Well, except for Ozymandias. And Sally looks more like a grown-up version of the daughter in The Incredibles than her comics counterpart, but eh. I didn’t like her costume in the comics, either. And anyway, the Comedian’s HOLYCOWYESsitude more than compensates. Rorschach looks spot-on, and I can’t wait to see the shifting mask effect in action.
Now I’m just hoping they can do justice to the layers of narrative complexity in a movie.
Edit: Hey, John Cassaday helped design the costumes? Props to him! As if I needed more reasons to be reduced to a brainless, fawning fangirl in his presence when I see him again at NY Comic Con…
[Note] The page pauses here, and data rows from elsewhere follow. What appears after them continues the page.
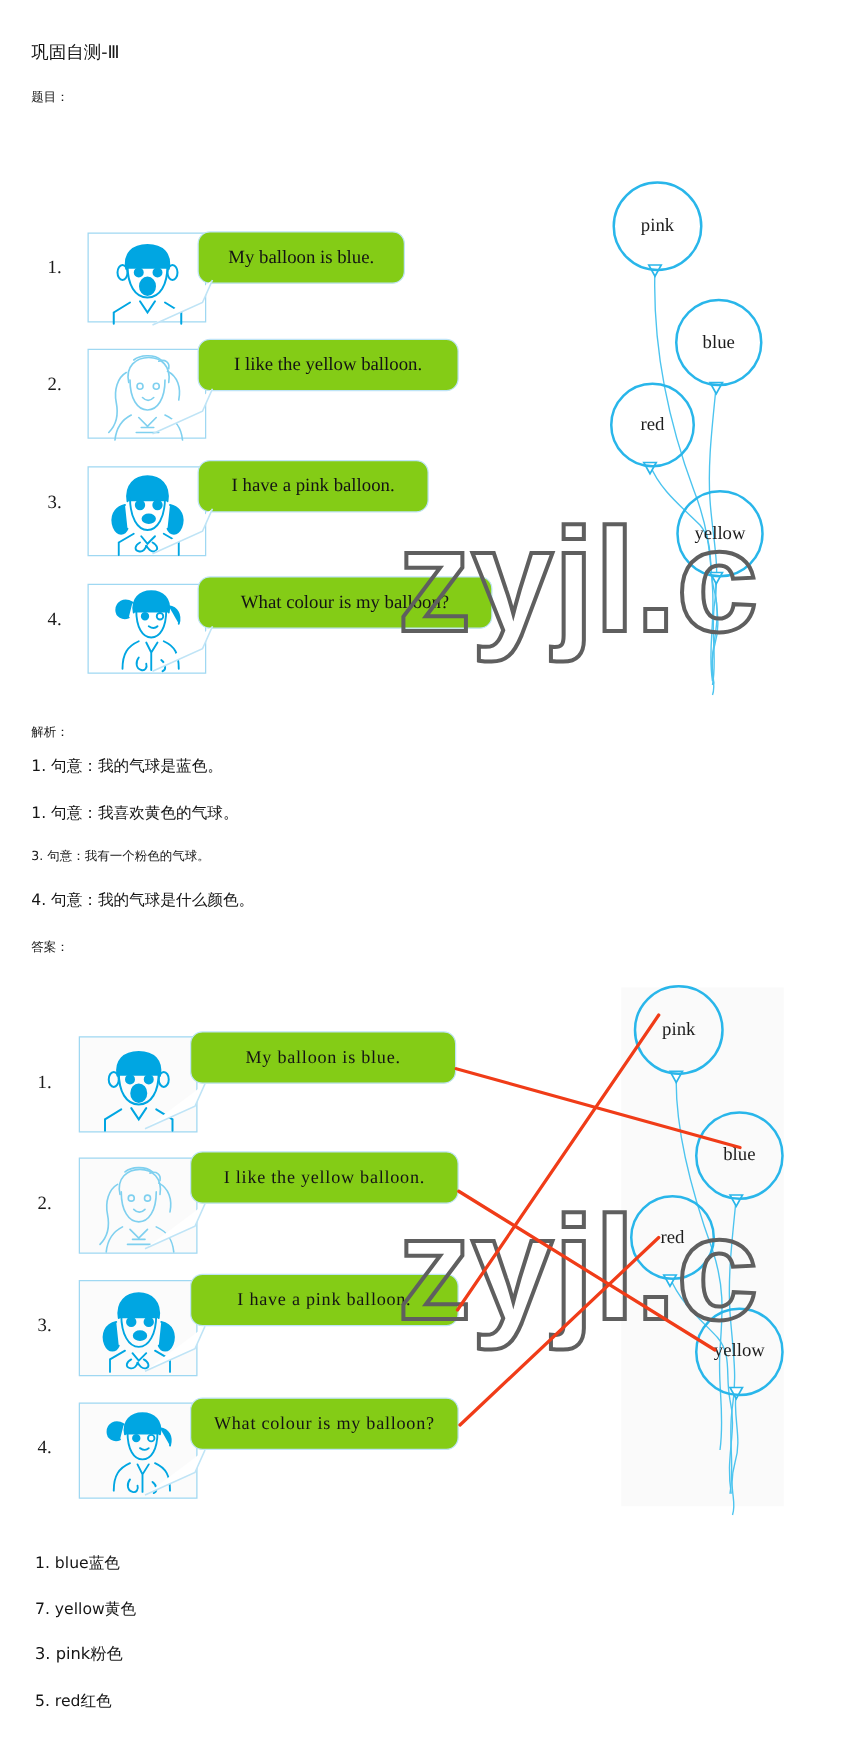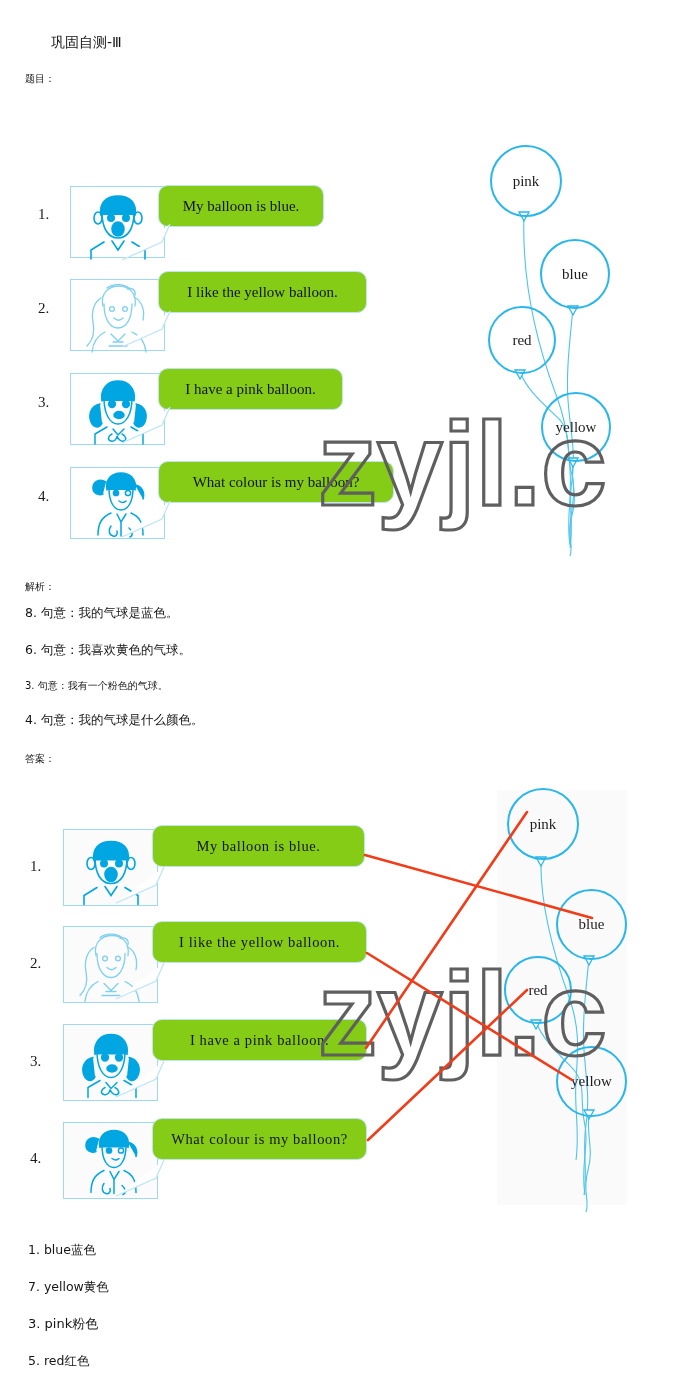"巩固自测-Ⅲ" div.txt { margin-left: 26px -> none }
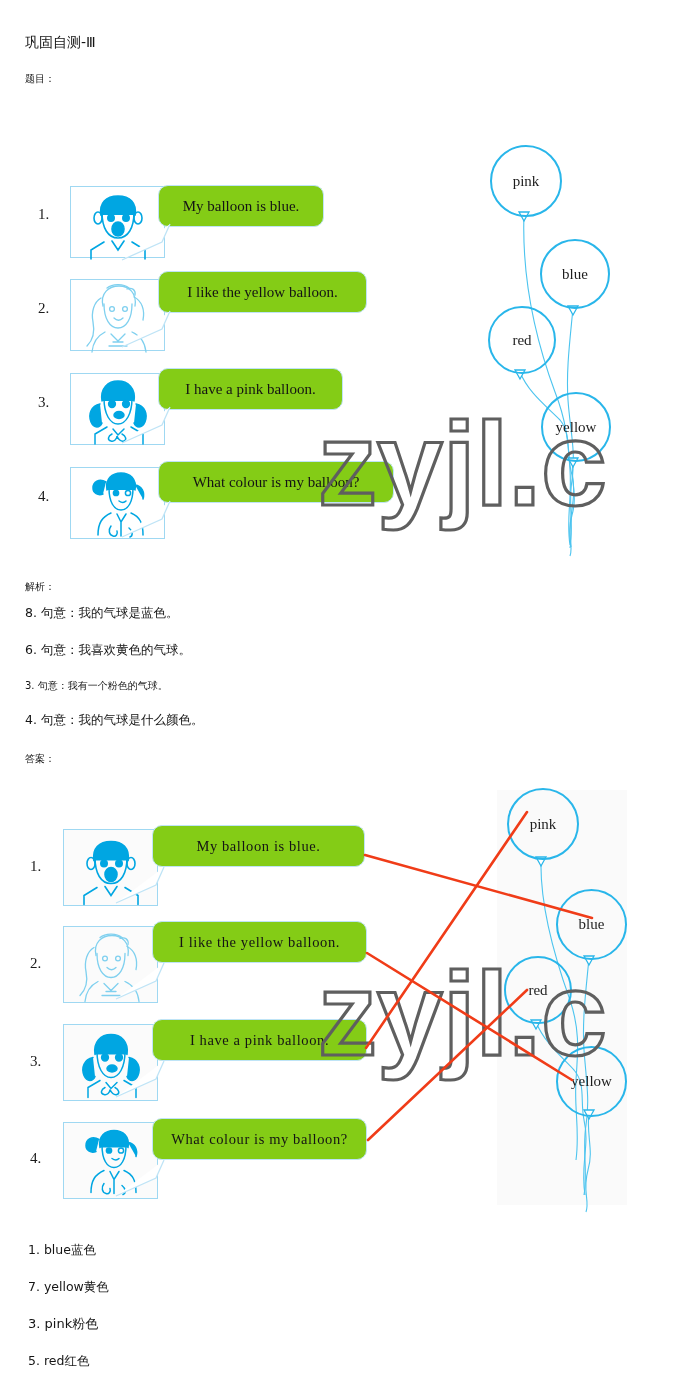"8. 句意：我的气球是蓝色。" div.txt { text: 8 -> 1 }
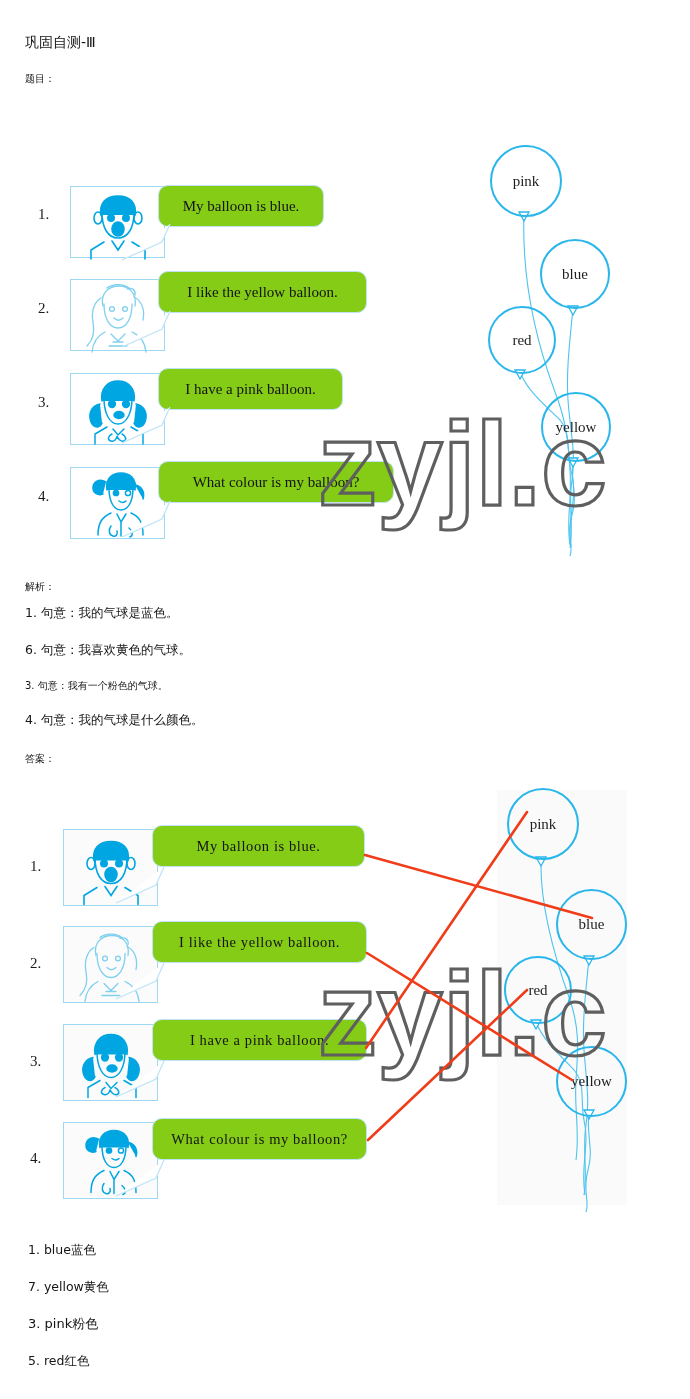"6. 句意：我喜欢黄色的气球。" div.txt { text: 6 -> 1 }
No idea why the images are showing up so desaturated, but…

Got the wefts pinned in! I’ll do a bit more styling, separating the ringlets a bit to make them look more like cute spirals than solid cylinders and dragging them out a bit so they’re a little longer. And I think I’ll use smaller safety pins, so they don’t start to peek out if the hair shifts the wrong way.
Pics: Side View, Larger Version of Above, and Me Being a Total Ham!
HAHAHA, WIN!
Whereas I spent months searching for the perfect elements for my Nightcrawler and Maeve costumes, I found the perfect Delirium coat and dress in TEN MINUTES of shopping. Triumph, she is mine! Peek-choors: 01, 02, and 03.
I’ve only put in one of four hair wefts so far, so the extensions will look pretty sparse here. It will look much more wild and full when I’m finished, and the extensions will start higher up on the head, so they look more integrated with the wig and less tacked-on.
Anyway, I love that hideous dress! Turns out the thrift store shopkeeper got it in yesterday, so good timing me! And apart from the shoulders, where it gets a big large, it fits me like a glove. It couldn’t fit the bodice and waist and stuff better if I had it tailored. And the top part doesn’t bother me. When has Delirium ever worn clothes that fit her?
WHAT THE HELL.
Ko. Rebecca. Marcelina. All visiting New York in the past few months without telling me.
Nice to know you all value our friendship.
Happy Zombie Jesus Day, my lovelies!
Wishing you brightly colored plastic eggs full of brains and Simon Pegg standing outside Jesus’ tomb, a cricket bat at the ready.
Holy crap.
Filipinos warned on crucifixions.
“Health officials in the Philippines have issued a warning to people taking part in Easter crucifixion rituals. They have urged them to get tetanus vaccinations before they flagellate themselves and are nailed to crosses, and to practise good hygiene.
(…)
The health department has strongly advised penitents to check the condition of the whips they plan to use to lash their backs, the Manila Times newspaper reports. They want people to have what they call “well-maintained” whips. In the hot and dusty atmosphere, officials warn, using unhygienic whips to make deep cuts in the body could lead to tetanus and other infections.
And they advise that the nails used to fix people to crosses must be properly disinfected first. Often people soak the nails in alcohol throughout the year.
And here I was thinking of celebrating Easter by rereading Lamb.